* PROBLEM DETAILS: Below are the entries to work from; restate word for word the portion that opens with the line containing "Булочка школьная | № рецептуры: 1 -> 593" and closes with the line containing "СУП КАРТОФЕЛЬНЫЙ С", keeping both.

(Data records)

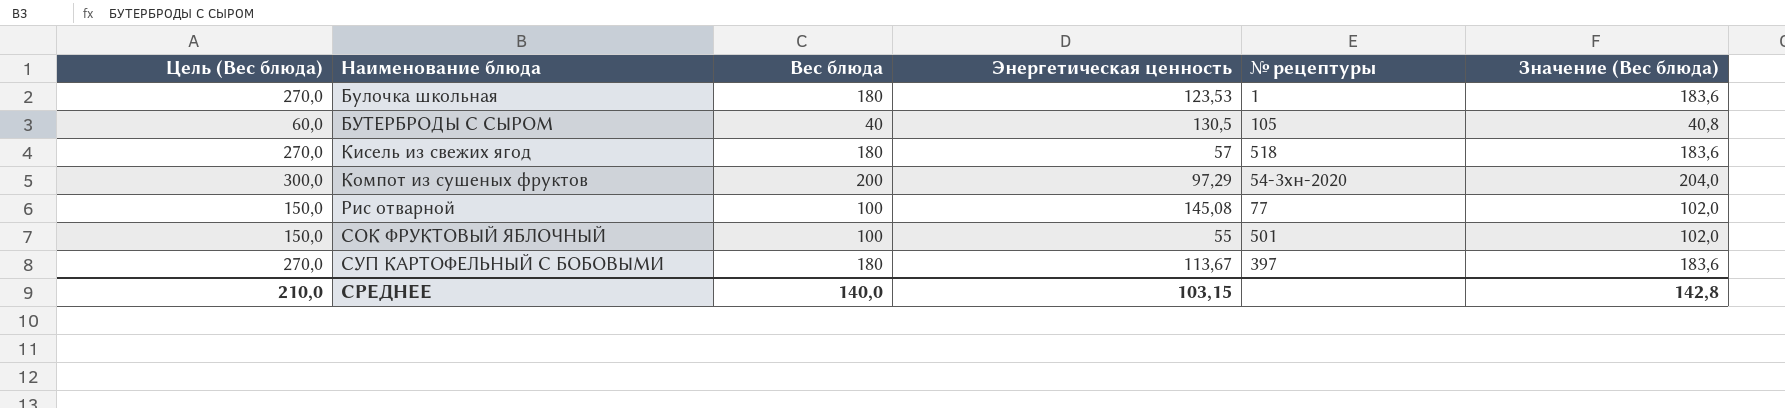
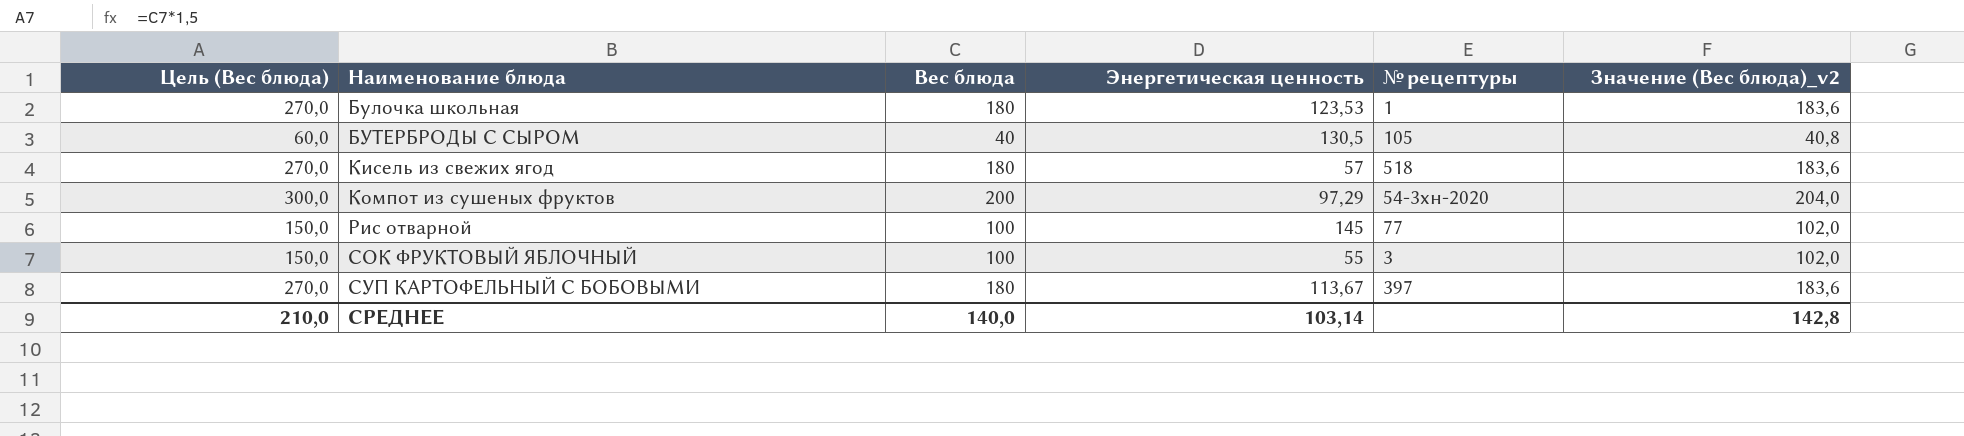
column name: Значение (Вес блюда) -> Значение (Вес блюда)_v2
Рис отварной | Энергетическая ценность: 145,08 -> 145
СОК ФРУКТОВЫЙ ЯБЛОЧНЫЙ | № рецептуры: 501 -> 3
СРЕДНЕЕ | Энергетическая ценность: 103,15 -> 103,14

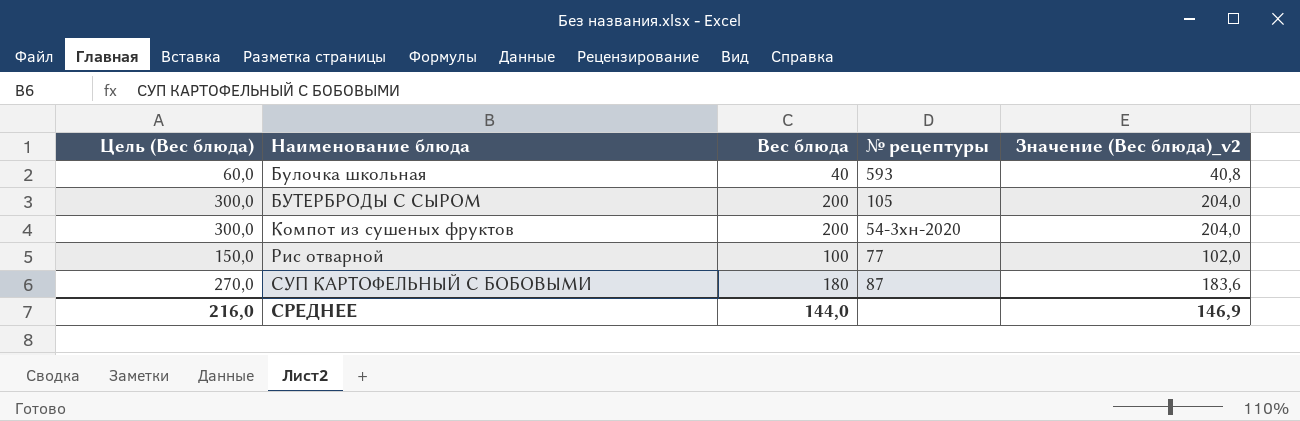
column Энергетическая ценность | position: 4 -> none
row Кисель из свежих ягод: 270,0 | 180 | 57 | 518 | 183,6 -> none
row СОК ФРУКТОВЫЙ ЯБЛОЧНЫЙ: 150,0 | 100 | 55 | 3 | 102,0 -> none
Булочка школьная | Цель (Вес блюда): 270,0 -> 60,0
Булочка школьная | Вес блюда: 180 -> 40
Булочка школьная | № рецептуры: 1 -> 593
Булочка школьная | Значение (Вес блюда)_v2: 183,6 -> 40,8
БУТЕРБРОДЫ С СЫРОМ | Цель (Вес блюда): 60,0 -> 300,0
БУТЕРБРОДЫ С СЫРОМ | Вес блюда: 40 -> 200
БУТЕРБРОДЫ С СЫРОМ | Значение (Вес блюда)_v2: 40,8 -> 204,0
СУП КАРТОФЕЛЬНЫЙ С БОБОВЫМИ | № рецептуры: 397 -> 87
СРЕДНЕЕ | Цель (Вес блюда): 210,0 -> 216,0
СРЕДНЕЕ | Вес блюда: 140,0 -> 144,0
СРЕДНЕЕ | Значение (Вес блюда)_v2: 142,8 -> 146,9

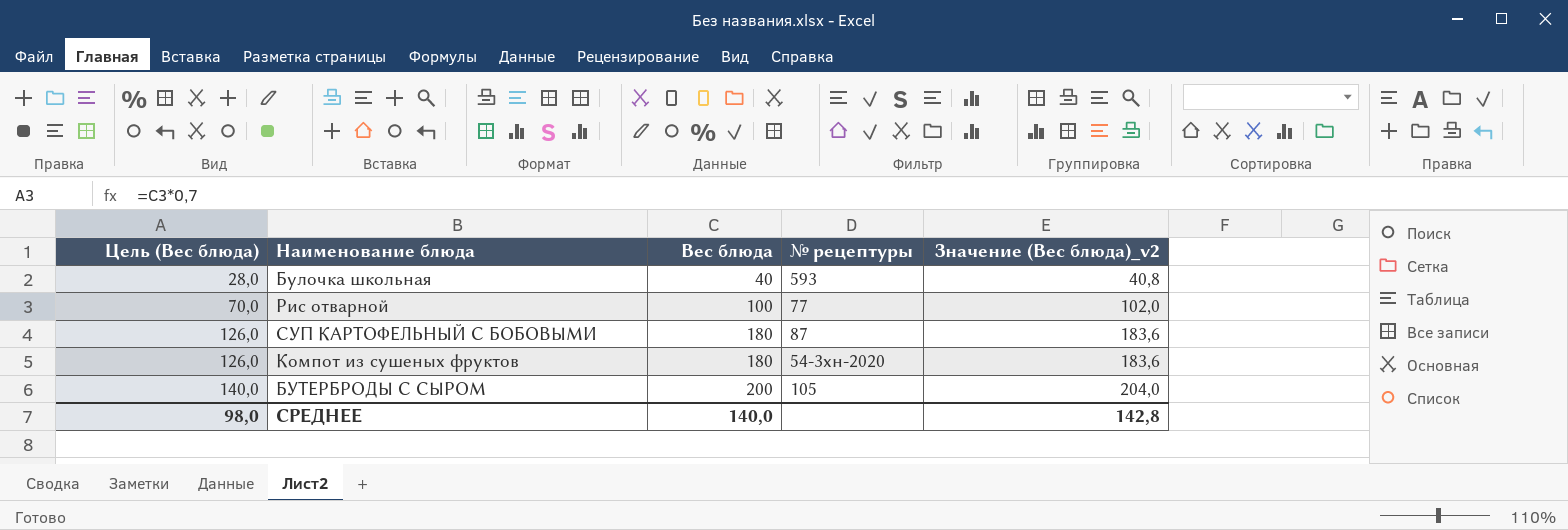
row order: Наименование блюда ascending -> Цель (Вес блюда) ascending
column Цель (Вес блюда) | formula: [Вес блюда] * 1,5 -> [Вес блюда] * 0,7
Компот из сушеных фруктов | Вес блюда: 200 -> 180
Компот из сушеных фруктов | Значение (Вес блюда)_v2: 204,0 -> 183,6
СРЕДНЕЕ | Цель (Вес блюда): 216,0 -> 98,0
СРЕДНЕЕ | Вес блюда: 144,0 -> 140,0
СРЕДНЕЕ | Значение (Вес блюда)_v2: 146,9 -> 142,8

* SOLUTION:
Булочка школьная | № рецептуры: 1 -> 593
Булочка школьная | Значение (Вес блюда)_v2: 183,6 -> 40,8
БУТЕРБРОДЫ С СЫРОМ | Цель (Вес блюда): 60,0 -> 300,0
БУТЕРБРОДЫ С СЫРОМ | Вес блюда: 40 -> 200
БУТЕРБРОДЫ С СЫРОМ | Значение (Вес блюда)_v2: 40,8 -> 204,0
СУП КАРТОФЕЛЬНЫЙ С БОБОВЫМИ | № рецептуры: 397 -> 87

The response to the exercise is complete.